Provincia Lavoro Aziende e Imprese Franchising Caffetteria: come fare e come funziona

Franchising Caffetteria: come fare e come funziona



Aprire una caffetteria può rappresentare un vero e proprio investimento per il futuro, soprattutto in presenza di un’ubicazione ideale frequentata dai passanti.

Tuttavia l’investimento iniziale per acquistare un locale, gli arredi interni e i macchinari, oltre alla promozione della caffetteria stessa richiede un budget considerevole da presentare. Durante l’attuale periodo di crisi economica risulta sempre più difficile riuscire ad aprire un esercizio commerciale in proprio e sono molti gli esercizi commerciali che non sopravvivono ai primi anni di imposte e pagamenti delle forniture.

Gli italiani non rinunciano al caffè come base sia della colazione, di uno spuntino, di un incontro fra colleghi e amici, in generale la bevanda più amata di tutte viene consumata in qualsiasi momento e in pochi rinunciano al piacere di entrare in un bar o di una caffetteria.

Molte delle attività di bar e caffetteria sul territorio italiano risultano imprenditoriali e autonome, ma durante il corso degli ultimi anni sono sorte diverse realtà franchising di rilievo e in forte crescita, come ad esempio il marchio Starbucks, la più grande catena di coffee shop al mondo che conta 1.119 caffetterie sparse per i paesi stranieri ma non ancora presente in Italia.

Sul nostro territorio si contano invece catene franchising quali McCaffé e le caffetterie di McDonalds. Molte delle caffetterie odierne offrono alla propria clientela un caffè di qualità e sfiziosi dolci, torte, biscotti, in accompagnamento, unite spesso alla disponibilità di una zona lettura dove soffermarsi in tranquillità, o dove usufruire del WiFi gratuito.

I costi di gestione autonoma di una caffetteria, soprattutto in una zona centrale, possono rivelarsi molto dispendiosi ed è proprio per questo che il franchising rappresenta un’alternativa di risparmio.



 

Quale Azienda Scegliere per Aprire una Caffetteria in Franchising

Affiliarsi ad un marchio già avviato e leader nel settore consentirà al gestore di ridurre i costi iniziali di investimento, traendo beneficio della disponibilità del marchio per gli arredi interni, la pubblicità, la formazione professionale e i vari corsi, la fornitura del caffè e degli eventuali altri prodotti, i macchinari, l’assistenza tecnica per l’intera durata del contratto.

Le diverse proposte di franchising disponibili sul mercato prevedono diverse tipologie di investimento iniziale, in cifre variabili dai 50 mila fino ai 200 mila euro.
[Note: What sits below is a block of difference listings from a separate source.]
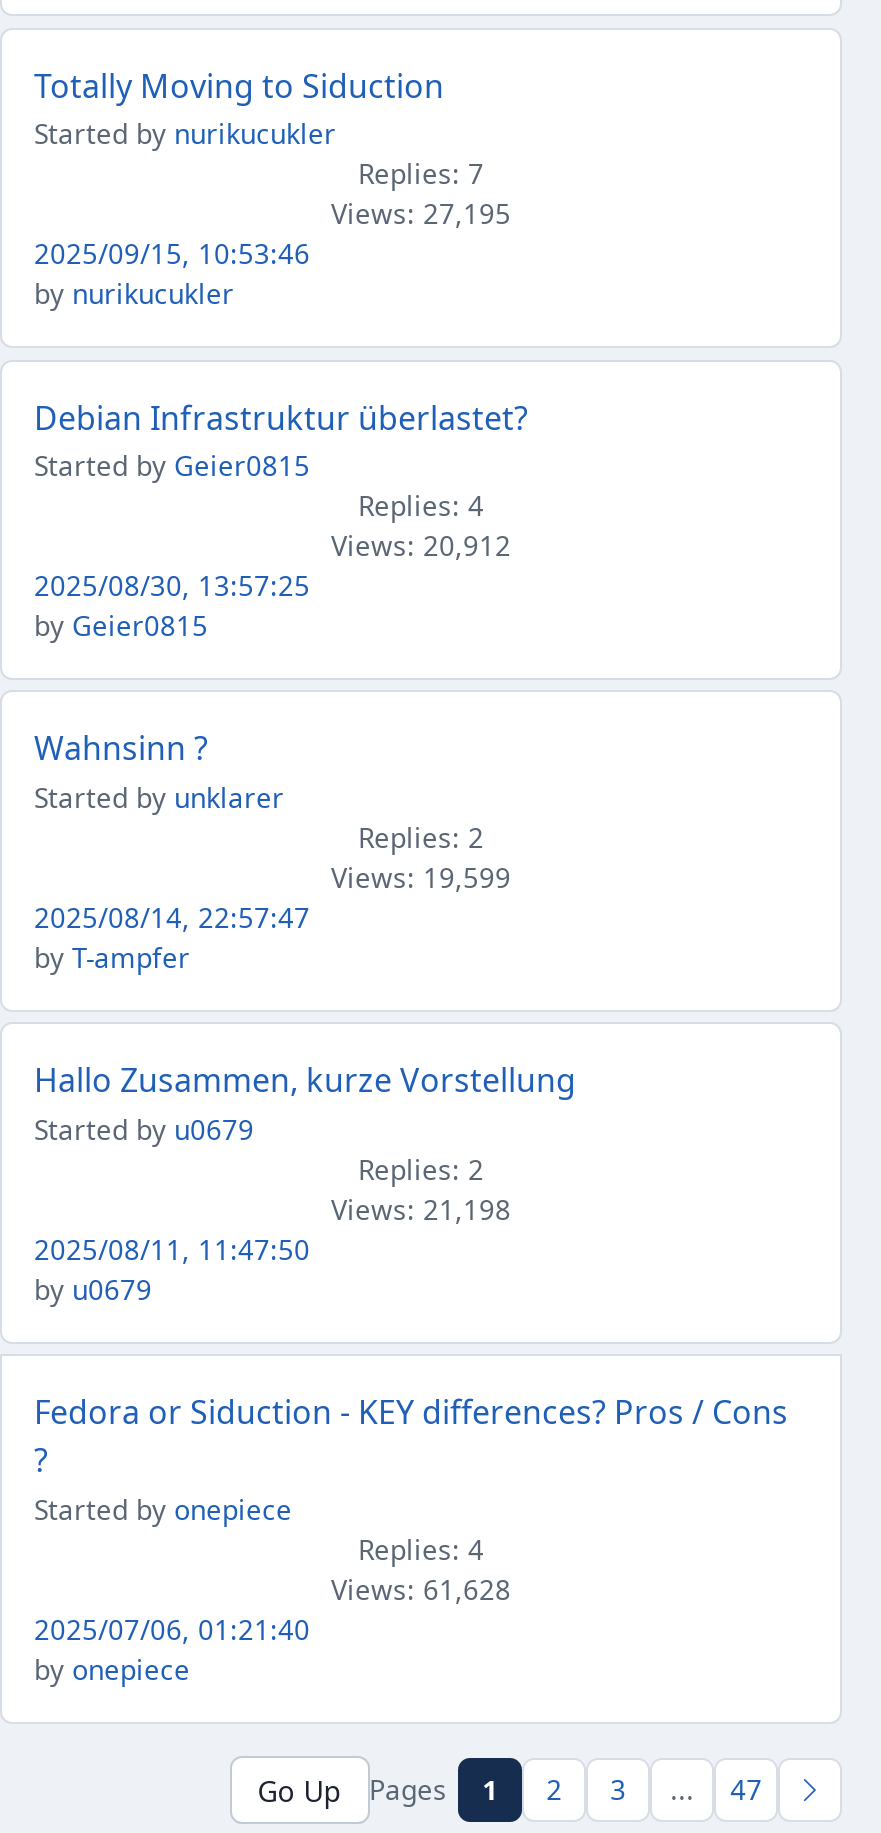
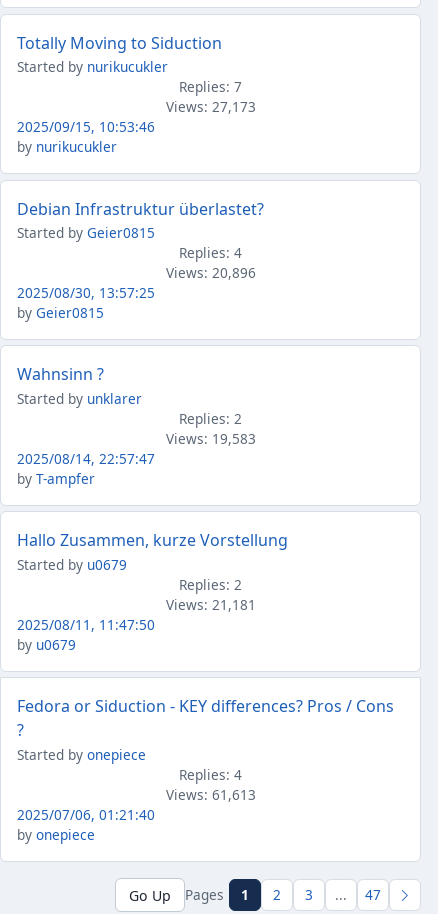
- Views: 27,195
+ Views: 27,173

- Views: 20,912
+ Views: 20,896

- Views: 19,599
+ Views: 19,583

- Views: 21,198
+ Views: 21,181

- Views: 61,628
+ Views: 61,613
Prima della sottoscrizione del contratto di affiliazione si dovranno valutare attentamente le ipotesi di bilancio fissate per i primi tre anni, il diritto di apertura in base all’utilizzo del nome, i costi per le attrezzature, i dipendenti, le varie assicurazioni, disponendo inoltre delle autorizzazioni igieniche rilasciate dall’Asl per l’apertura del locale al pubblico e la distribuzione delle bevande.

I costi di gestione dovranno quindi essere valutati attentamente, optando per la migliore delle offerte in grado di incontrare le esigenze dei gestori. Come per qualsiasi altra attività commerciale si dovranno possedere i requisiti burocratici standard come l’apertura della Partita Iva, l’iscrizione presso gli enti Inail, Inps, l’iscrizione presso, la tipologia di licenza a seconda delle bevande e dei cibi che si intendono vendere, autorizzazione sanitaria, varie normative sulla sicurezza, iscrizione alla Camera di Commercio.